What challenges did you have leaving Myanmar, and how have you managed the transition to living and working in Israel?
It was really challenging to leave Myanmar. Applying for a passport as a CDMer was almost impossible and too dangerous, with a very high chance of ending up in prison. I found several possible ways to make it happen and finally succeeded with the help of a police officer, and I left the country as a civilian. The process took a lot of time, which made me postpone my start time in Israel as a postdoctoral researcher for more than one semester.
Tell us a bit about your current efforts to support Myanmar’s students from overseas. What obstacles do you face in providing education to students still inside the country?
I serve as a teaching fellow at the Burmese American Community Institute and the Zomi Education Working Group, contributing to online education efforts to support students from Myanmar. One major obstacle we face is that many educational activities are concentrated in remote areas, where access to the internet is limited. Most students who can participate in our programs are from urban areas, where they have better access to Wi-Fi. However, even in these urban settings, the internet connection remains very weak and it makes providing education to students in Myanmar from abroad challenging. Frequent power outages and security concerns also complicate the situation further.

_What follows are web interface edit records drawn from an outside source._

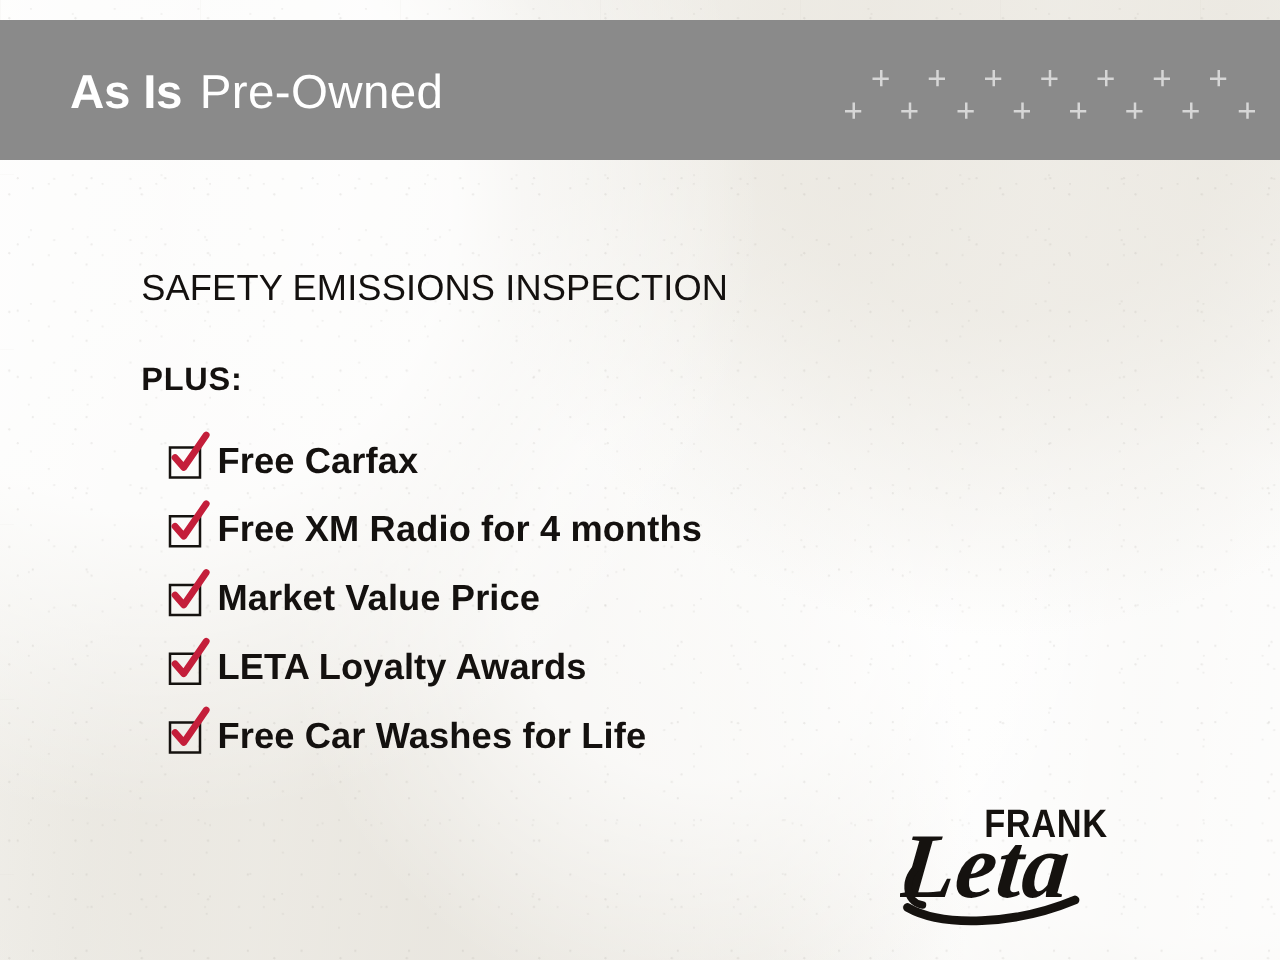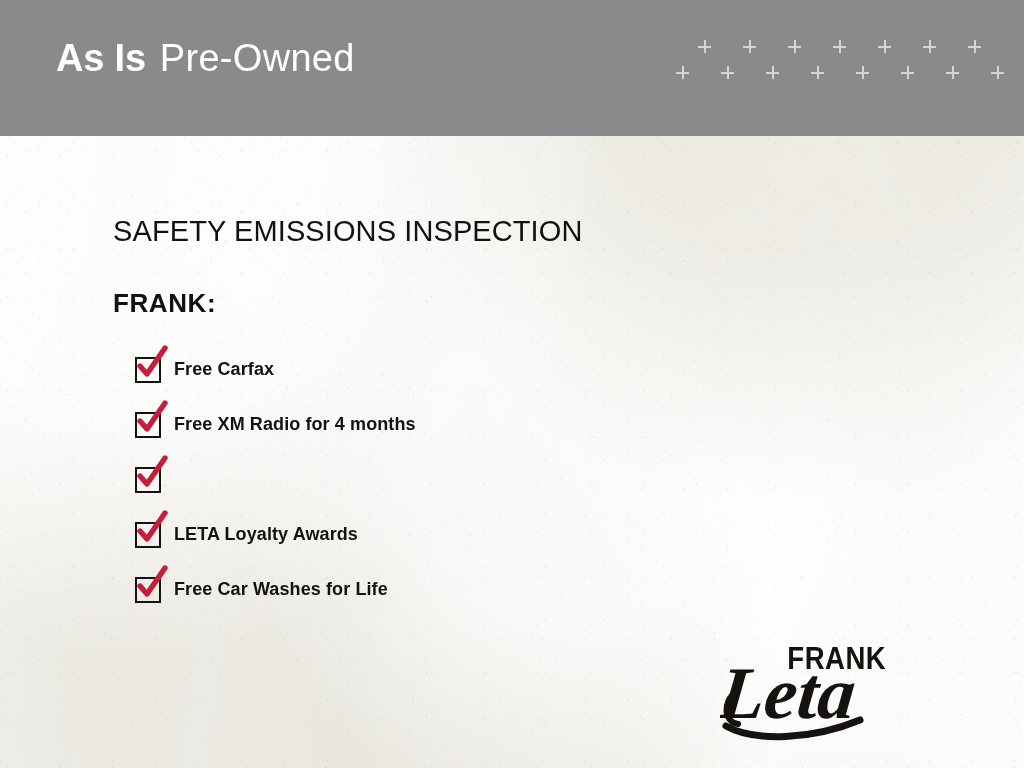"As Is Pre-Owned" .header-band { height: 136px -> 112px; top: 0 -> 16px }
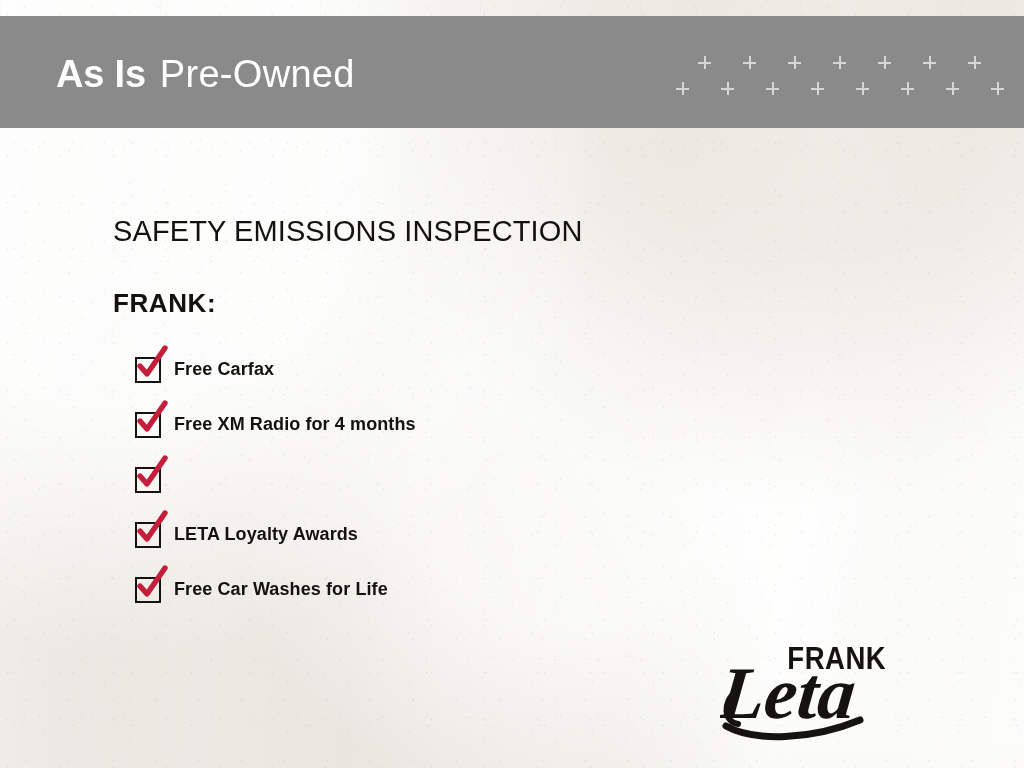"FRANK:" div.plus-label { text: FRANK -> PLUS }
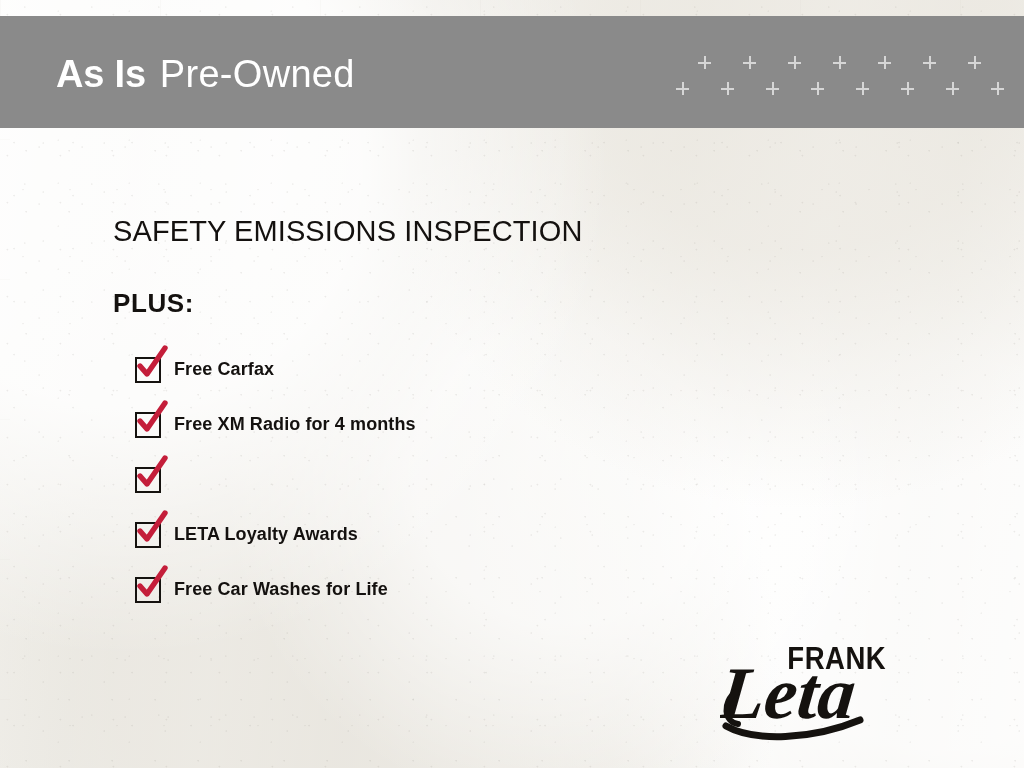"Free Carfax" .check-label { font-size: 18px -> 29px }
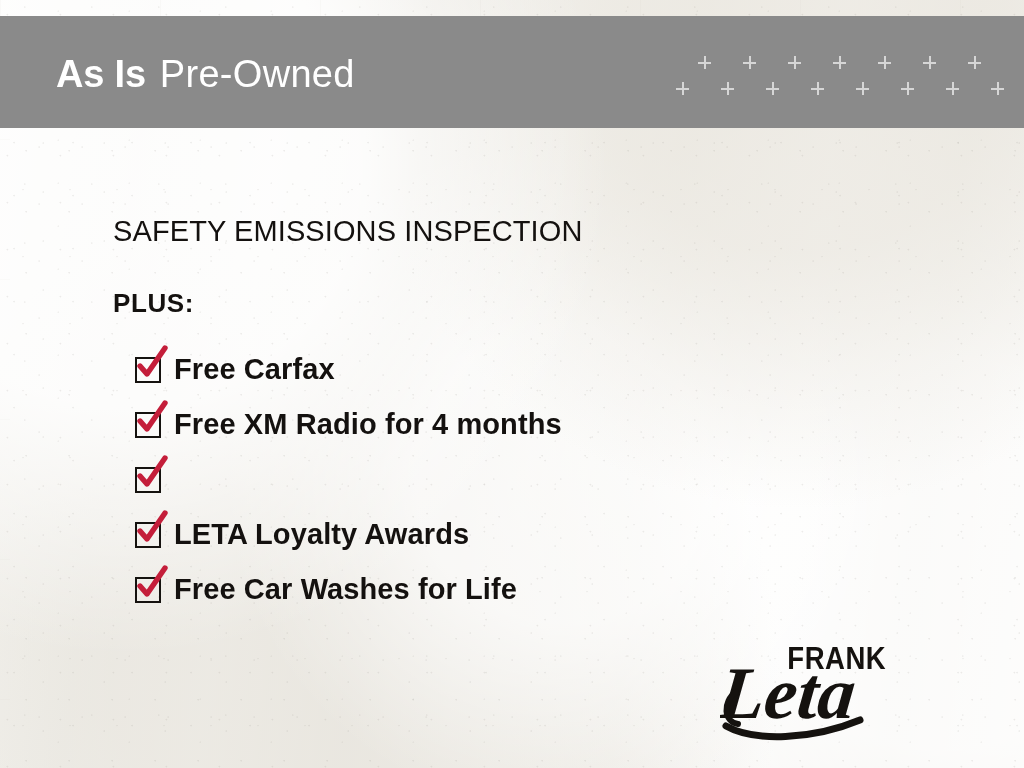"Market Value Price" span.check-label { html: none -> <span>Market Value Price</span> }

How do you think the current revolutionary struggle differs from past periods of popular resistance to the military government, and do you foresee a time when you might soon be able to return to Myanmar?
I would say that the current revolutionary struggle in Myanmar differs from past resistance movements in several key ways. The current revolution features a diverse and decentralized coalition of ethnic armed groups, newly formed militias like the People’s Defense Force, and civilian protesters who are still not stopping even today, despite many challenges. Modern technology also plays a crucial role in the current revolution, and the CDM has been a vital part of the resistance, with many civil servants still refusing to work under the military regime to this day.
As for returning to Myanmar, the situation still remains uncertain in my opinion. However, there is hope for a brighter future as the resistance continues to show resilience and adaptability. I believe that significant positive change will soon come for the people of Myanmar, although predicting an exact timeline is challenging.